• [Assignment] Retype exactly what appears below from the line containing "font-size: 10px ->" down to the line containing "text: EverPlay doesn't", keeping both end lines. Do not include pictures.

• [Data section]
+===+
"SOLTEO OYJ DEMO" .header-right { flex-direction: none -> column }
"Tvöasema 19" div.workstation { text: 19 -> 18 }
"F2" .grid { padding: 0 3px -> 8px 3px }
+===+
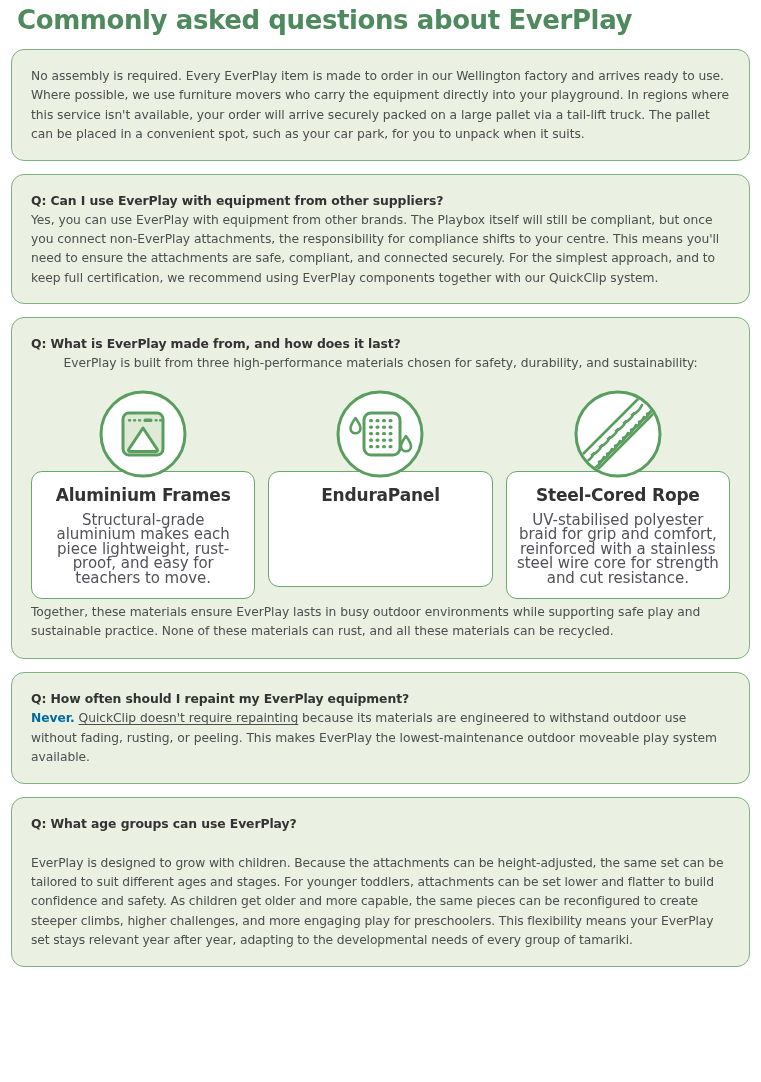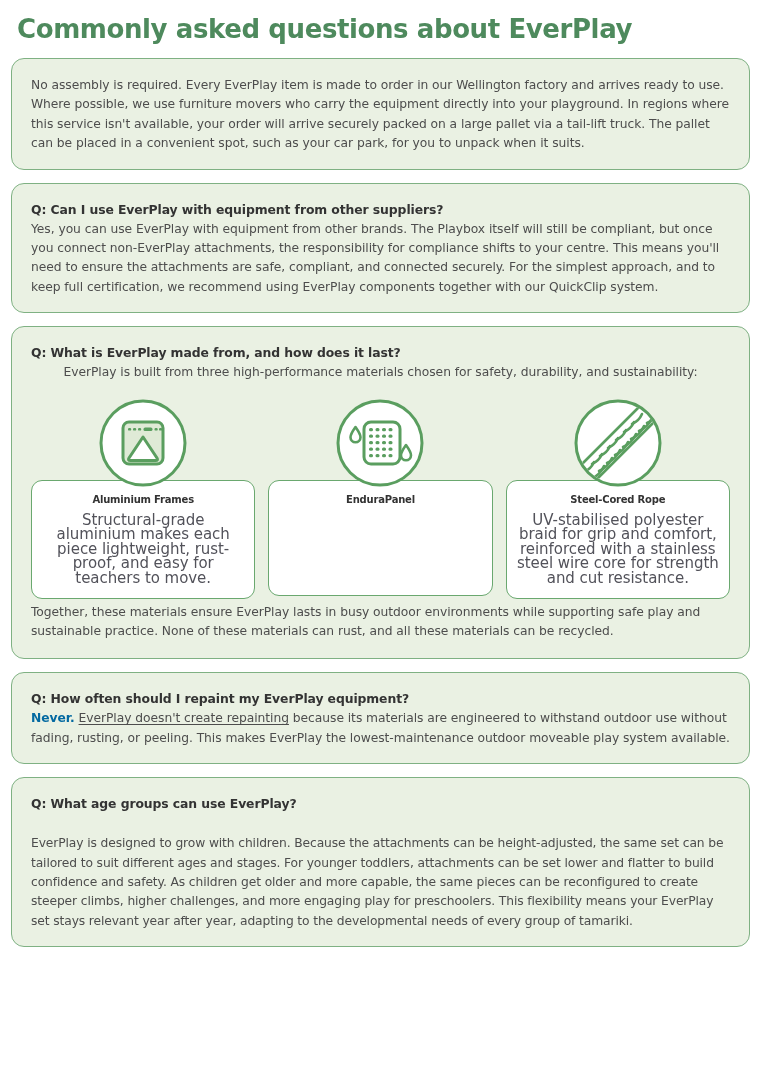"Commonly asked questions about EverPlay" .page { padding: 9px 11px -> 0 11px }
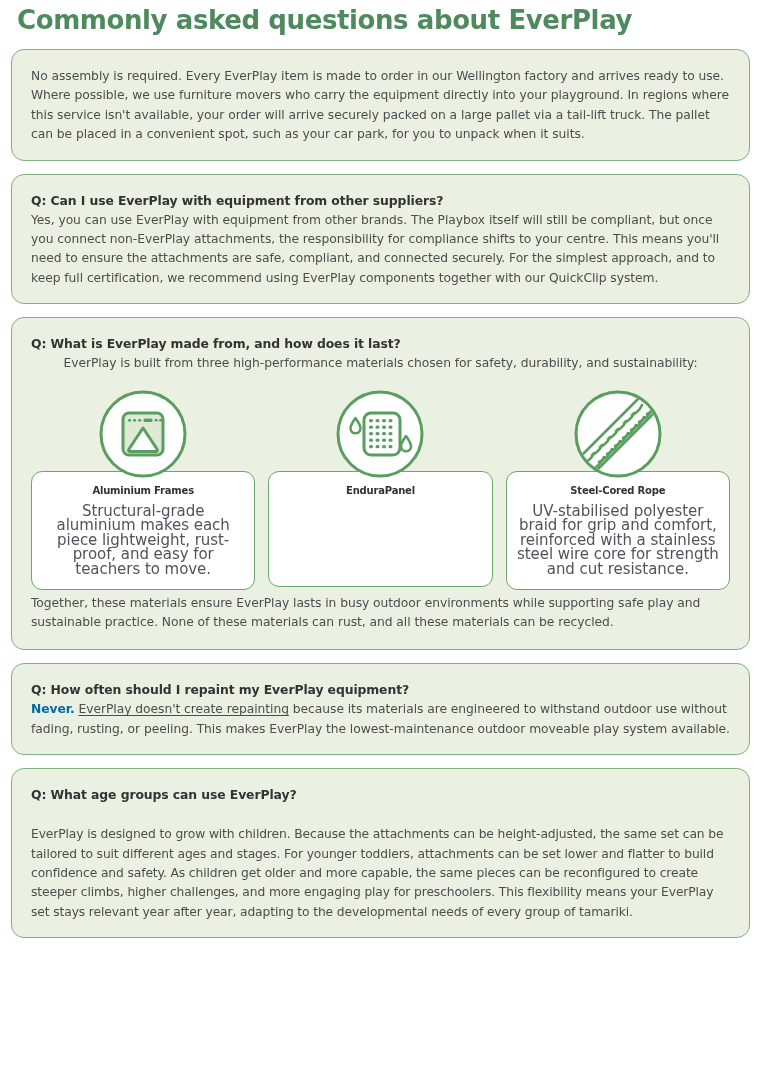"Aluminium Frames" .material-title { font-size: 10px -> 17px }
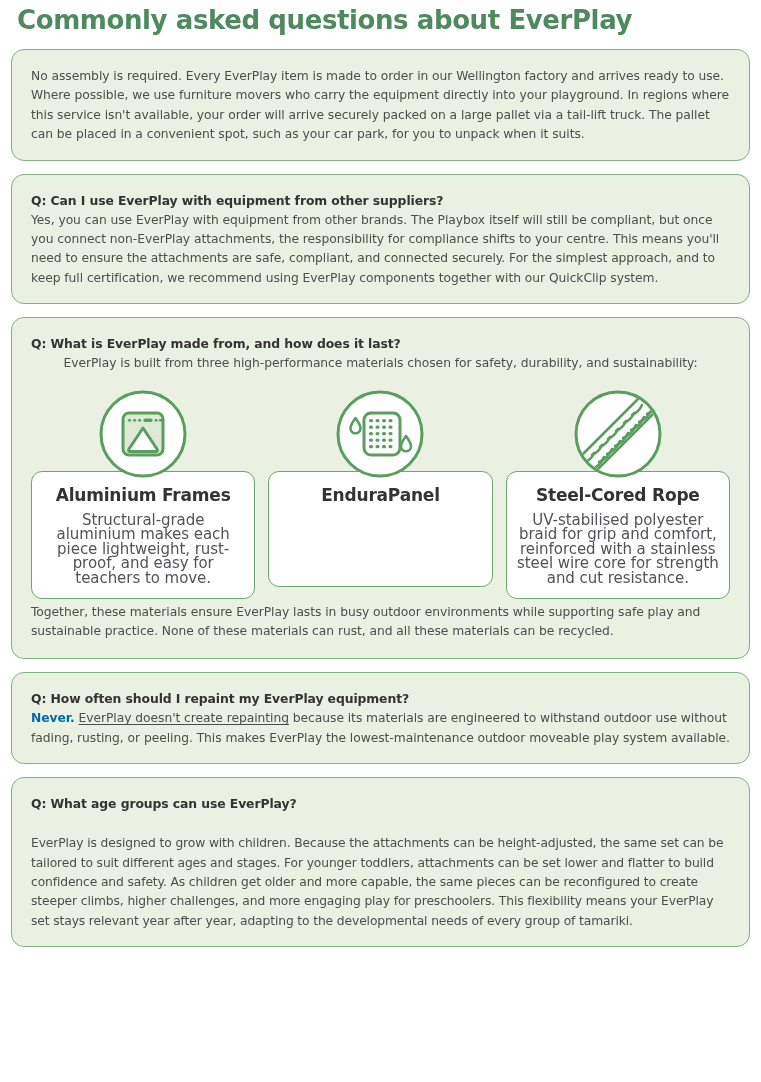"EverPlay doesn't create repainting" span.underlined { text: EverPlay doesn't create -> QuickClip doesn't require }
+===+
• [Solution to this problem]
"Aluminium Frames" .material-title { font-size: 10px -> 17px }
"EverPlay doesn't create repainting" span.underlined { text: EverPlay doesn't create -> QuickClip doesn't require }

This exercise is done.